When I began anti-depressants my aunt blamed the devil and said I just needed Jesus. She thinks that I need to stop “Owning an illness” calling it mine but I think she is wrong. Claiming it helped me to accept it and acceptance helped me to tackle it and being that I am not religious, I couldn’t see her views of, “Give it to God” because even those who give it a higher power submit to a lower medically powered individual who offers advice or prescriptions. SO I said NO to my aunt’s thoughts and knew that I needed medication and because of it I am balanced. I can feel the difference in my body, my friends can notice when I am off the meds just by how I act. NO, I don’t like taking them, but I know that if I want to continue living a healthy life then I need to. I see my therapist every week at 6pm like clockwork and every week I work through yet another horrible memory or feeling or some bullshit that I was stuck with as a kid to hold inside and it’s now manifesting it’s way into my normal everyday life fucking up how I live. It is a never-ending treatment but it is not the end of the world. I have boderline personality disorder. . . .and the moment I read the description of someone like that and it matched me to a T I almost puked. I felt sick inside to think that, OMG I AM CRAZY!! But no. . .not crazy just not equipped to deal with the issues I am facing because I was only taught to sweep it under the rug and pray about it.

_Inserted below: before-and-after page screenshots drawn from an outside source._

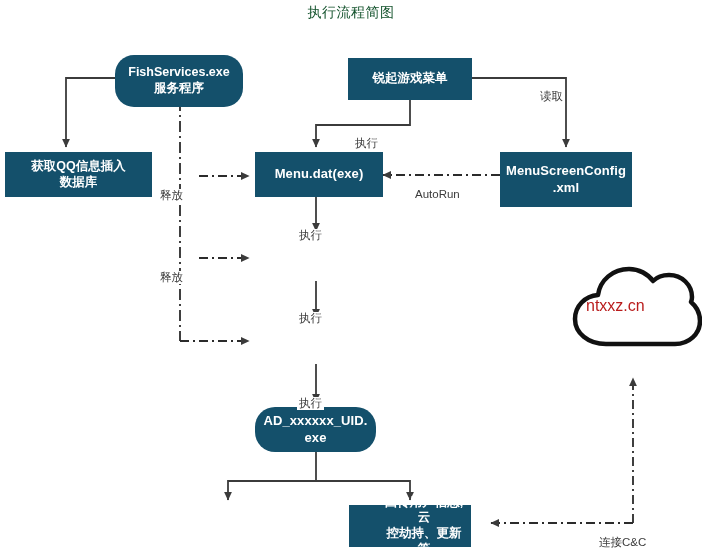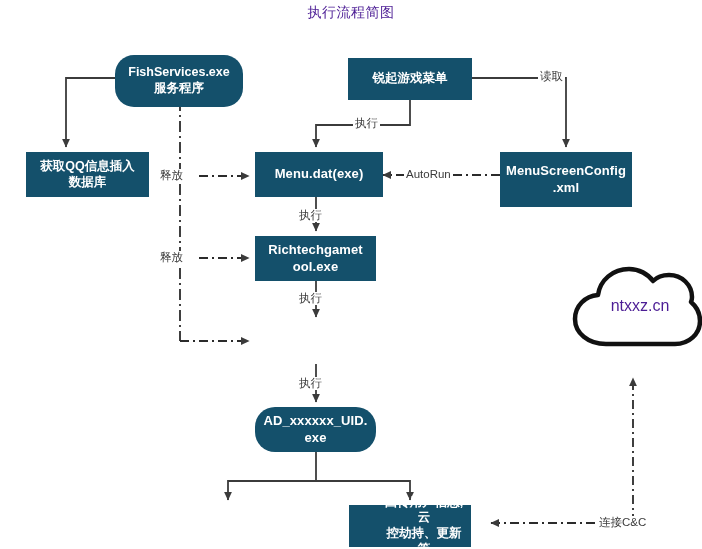--- a/index.html
+++ b/index.html
@@ -26,21 +26,21 @@
     width: 702px;
     height: 549px;
   }
   .title-text {
     position: absolute;
     left: 0;
     top: 4px;
     width: 702px;
     text-align: center;
     font-size: 14px;
-    color: #4c1d95;
+    color: #14532d;
     letter-spacing: 0.5px;
   }
   .node {
     position: absolute;
     background: #14506b;
     color: #ffffff;
     display: flex;
     align-items: center;
     justify-content: center;
     text-align: center;
@@ -66,27 +66,28 @@
     font-weight: bold;
   }
   .edge-label {
     position: absolute;
     font-size: 11.5px;
     color: #3b3b3b;
     background: #ffffff;
     padding: 0 2px;
     white-space: nowrap;
     line-height: 1.1;
+    margin-top: 20px;
   }
   .cloud-label {
     position: absolute;
     font-size: 16px;
-    color: #4c1d95;
+    color: #b91c1c;
     white-space: nowrap;
-    text-align: center;
+    text-align: left;
   }
 </style>
 </head>
 <body>
 
 <div id="diagram-root">
 
   <div class="title-text">执行流程简图</div>
 
   <svg class="layer" viewBox="0 0 702 549">
@@ -145,56 +146,52 @@
 
   <div class="node mixed" style="left:115px; top:55px; width:128px; height:52px;border-radius:19px;">
     <span class="node-label">FishServices.exe
 服务程序</span>
   </div>
 
   <div class="node cn" style="left:348px; top:58px; width:124px; height:42px;">
     <span class="node-label">锐起游戏菜单</span>
   </div>
 
-  <div class="node cn" style="left:5px; top:152px; width:123px; height:45px;margin-left:21px;">
+  <div class="node cn" style="left:5px; top:152px; width:147px; height:45px;">
     <span class="node-label">获取QQ信息插入
 数据库</span>
   </div>
 
   <div class="node en" style="left:255px; top:152px; width:128px; height:45px;">
     <span class="node-label">Menu.dat(exe)</span>
   </div>
 
   <div class="node en" style="left:500px; top:152px; width:132px; height:55px;">
     <span class="node-label">MenuScreenConfig
 .xml</span>
   </div>
 
-  <div class="node en" style="left:255px; top:236px; width:121px; height:45px;">
-    <span class="node-label">Richtechgamet
-ool.exe</span>
-  </div>
 
 
   <div class="node en" style="left:255px; top:407px; width:121px; height:45px;border-radius:20px;">
     <span class="node-label">AD_xxxxxx_UID.
 exe</span>
   </div>
 
 
   <div class="node cn" style="left:349px; top:505px; width:122px; height:42px;padding-left:32px;">
     <span class="node-label">回传用户信息, 云
 控劫持、更新等</span>
   </div>
 
   <div class="edge-label" style="left:353px; top:117px;">执行</div>
 
   <div class="edge-label" style="left:538px; top:70px;">读取</div>
 
-  <div class="edge-label" style="left:404px; top:168px;">AutoRun</div>
+  <div class="edge-label" style="left:413px; top:168px;">AutoRun</div>
 
   <div class="edge-label" style="left:158px; top:169px;">释放</div>
 
   <div class="edge-label" style="left:158px; top:251px;">释放</div>
 
   <div class="edge-label" style="left:297px; top:209px;">执行</div>
 
   <div class="edge-label" style="left:297px; top:292px;">执行</div>
 
   <div class="edge-label" style="left:297px; top:377px;">执行</div>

We need to quit hiding illness in the black community because it’s deemed “wrong” and we are not strong. SHEEEEIIIIIIIIIIIIIT, I am strong as hell, I have been to my lowest level and have risen to a higher LEVEL with more levels to go. There is nothing weak about an illness!
I AM NOT ASHAMED ANYMORE!
TALK ABOUT IT.
HELP OTHERS KNOW THAT THEY TOO CAN SURVIVE IT.
PARENTS: Stop shaming your children for an illness they cannot control. Help them. Take them to a Medical Doctor. Learn about their depression. Love them. Teach them to love and let them know that its OK. Do not call them crazy. Don’t leave them alone to deal with something much bigger than them. Two of my close friends Lauren and Maria, in my darkest hours offered to go to therapy with me. Hearing their support made me even stronger because I knew I was not alone so do not leave your children alone and make them wait for friends to be their support system.
COMFORT THEM NOW.
BE THEIR SUPPORT SYSTEMS NOW.
YOU CAN STOP THIS GROWING TREND.
I AM #KARYNWASHINGTON
and I speak #FORBROWNGIRLS like us.
Will you speak up for them and yourself too!?
REST IN PEACE TO BRIGHT, TALENTED, AND BEAUTIFUL YOUNG WOMAN.